*** Opening of Dataset records ***
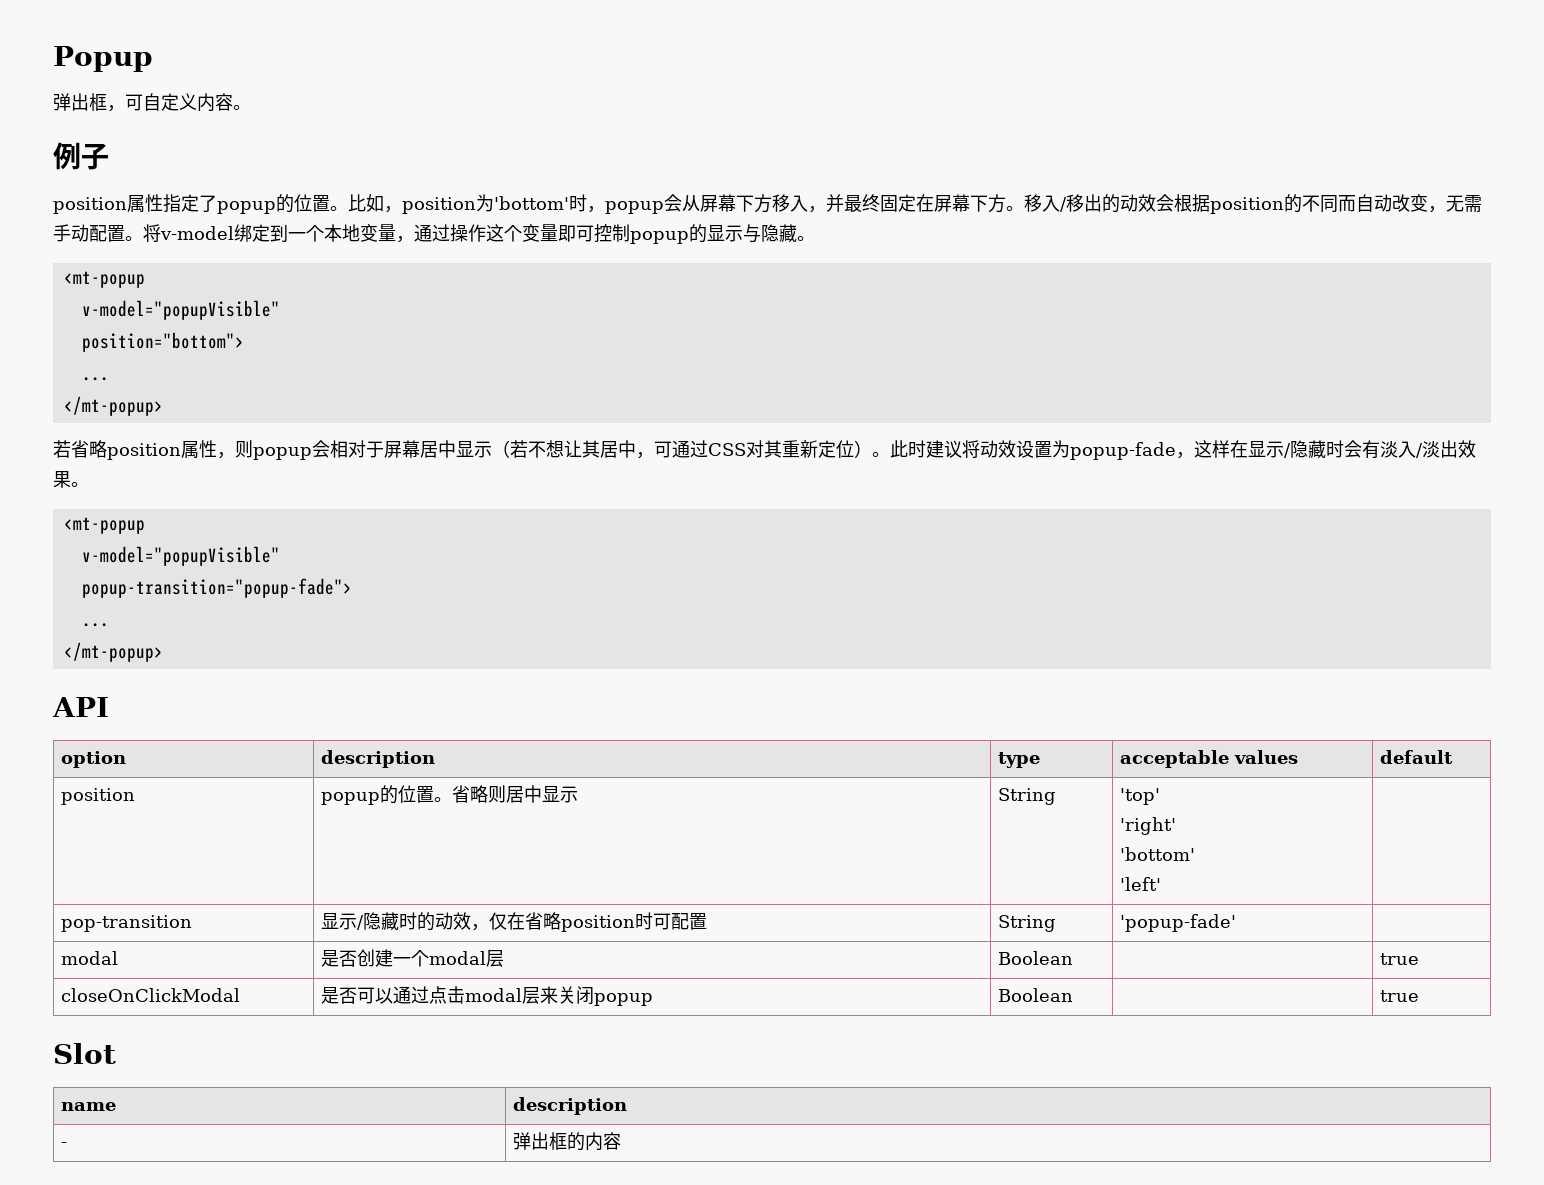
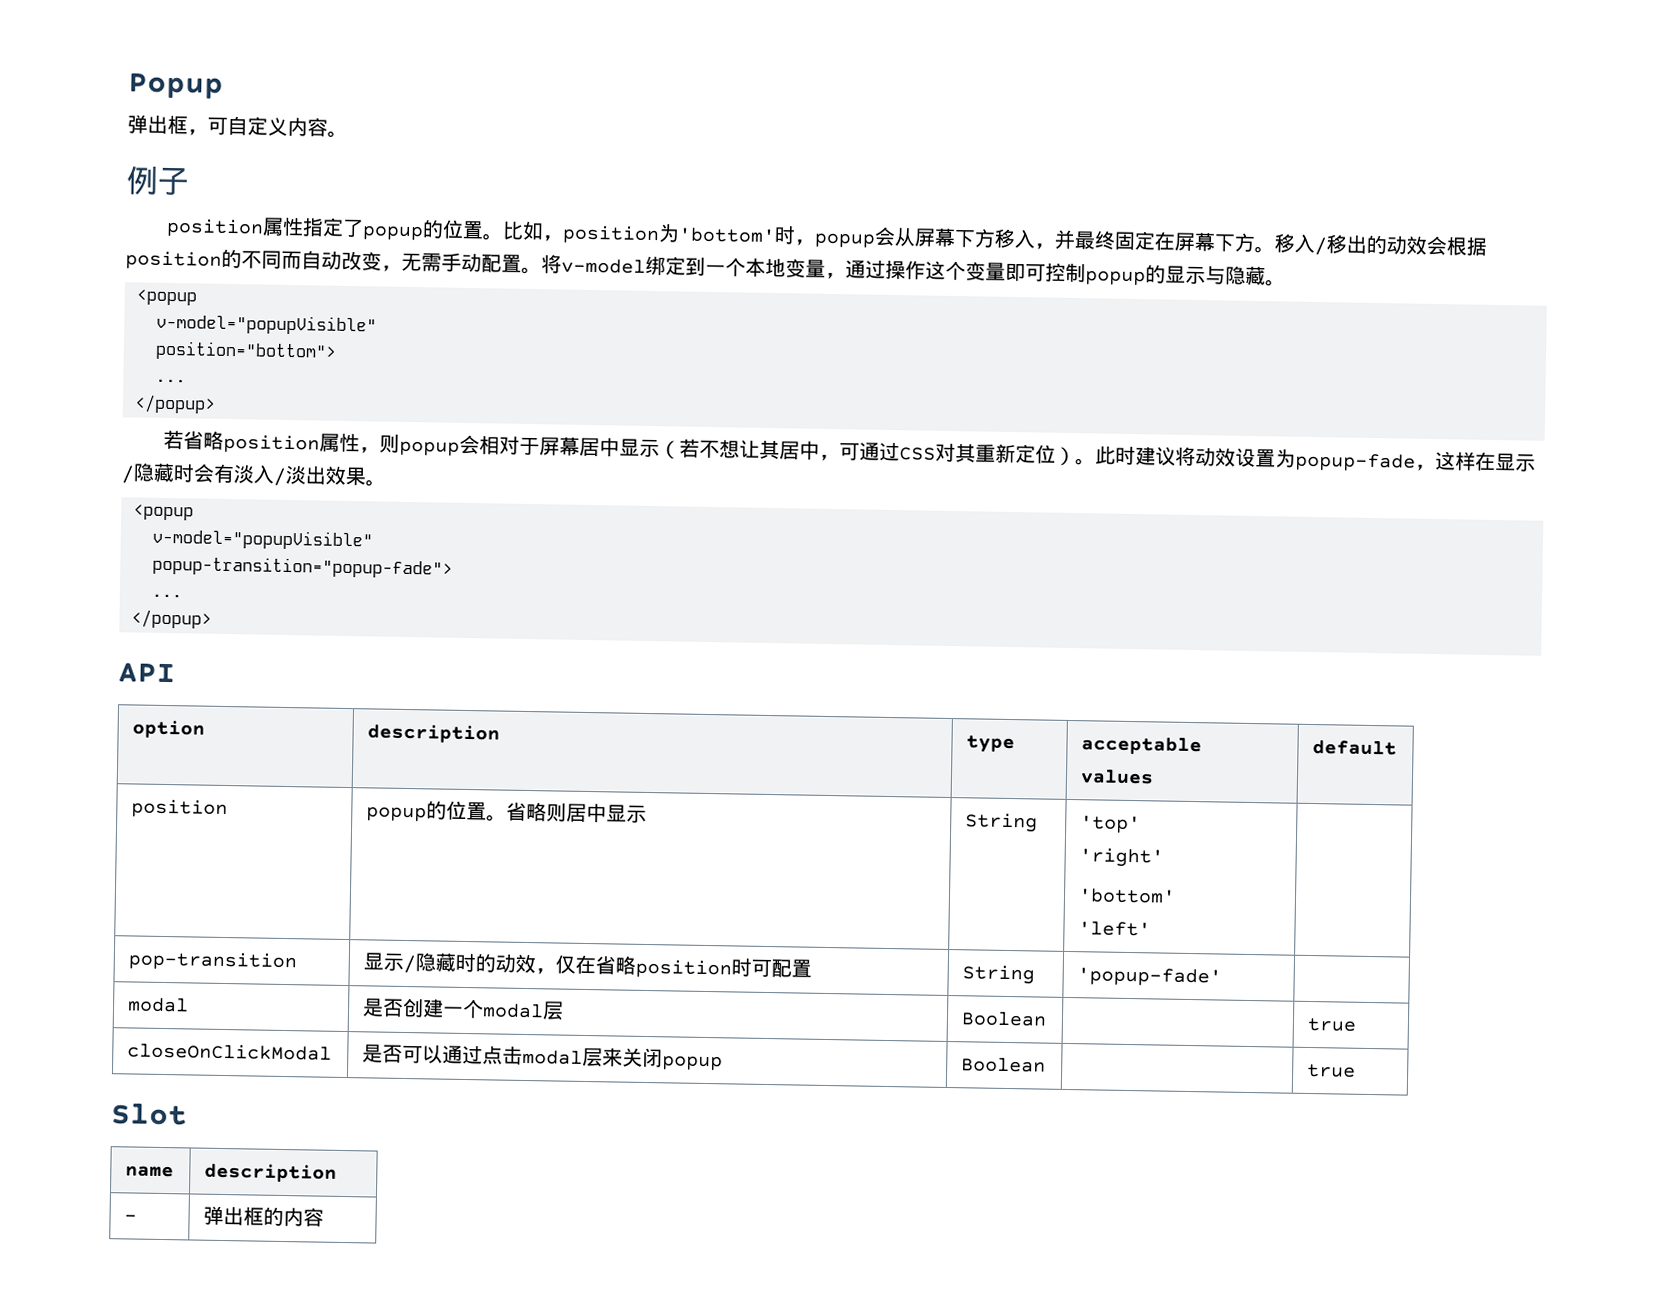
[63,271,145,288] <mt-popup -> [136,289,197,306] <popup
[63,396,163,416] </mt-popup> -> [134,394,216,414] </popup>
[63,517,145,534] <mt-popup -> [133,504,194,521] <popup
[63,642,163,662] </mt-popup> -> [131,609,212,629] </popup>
*** Close of Dataset records ***
*** Opening of Dataset records ***
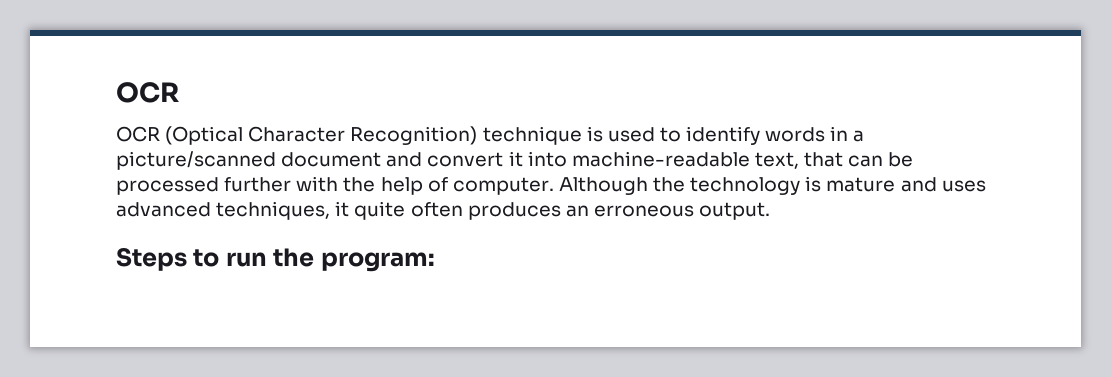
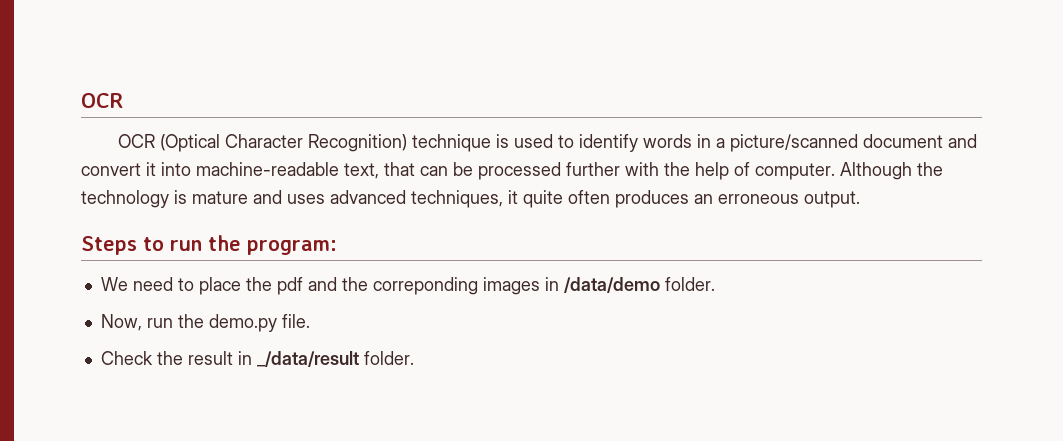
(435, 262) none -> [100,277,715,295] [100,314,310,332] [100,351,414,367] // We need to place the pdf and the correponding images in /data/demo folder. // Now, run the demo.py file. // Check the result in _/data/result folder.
*** Close of Dataset records ***
*** Opening of Dataset records ***
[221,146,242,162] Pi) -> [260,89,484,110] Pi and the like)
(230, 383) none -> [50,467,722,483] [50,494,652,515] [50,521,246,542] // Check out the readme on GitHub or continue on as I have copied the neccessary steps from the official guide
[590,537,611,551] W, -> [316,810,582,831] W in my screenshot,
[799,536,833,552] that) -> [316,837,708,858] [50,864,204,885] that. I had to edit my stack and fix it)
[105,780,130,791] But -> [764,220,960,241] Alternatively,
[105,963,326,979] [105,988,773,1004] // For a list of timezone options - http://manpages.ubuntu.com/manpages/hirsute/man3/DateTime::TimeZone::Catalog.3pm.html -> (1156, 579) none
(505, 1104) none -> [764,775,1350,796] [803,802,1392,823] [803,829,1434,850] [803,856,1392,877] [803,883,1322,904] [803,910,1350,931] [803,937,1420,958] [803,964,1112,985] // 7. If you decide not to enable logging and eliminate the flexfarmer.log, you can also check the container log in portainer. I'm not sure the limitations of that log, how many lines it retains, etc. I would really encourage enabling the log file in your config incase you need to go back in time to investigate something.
*** Close of Dataset records ***
What the exercise asks: List all lines from the entries that include the word "popup".

Finished task:
[63,271,145,288] <mt-popup -> [136,289,197,306] <popup
[63,396,163,416] </mt-popup> -> [134,394,216,414] </popup>
[63,517,145,534] <mt-popup -> [133,504,194,521] <popup
[63,642,163,662] </mt-popup> -> [131,609,212,629] </popup>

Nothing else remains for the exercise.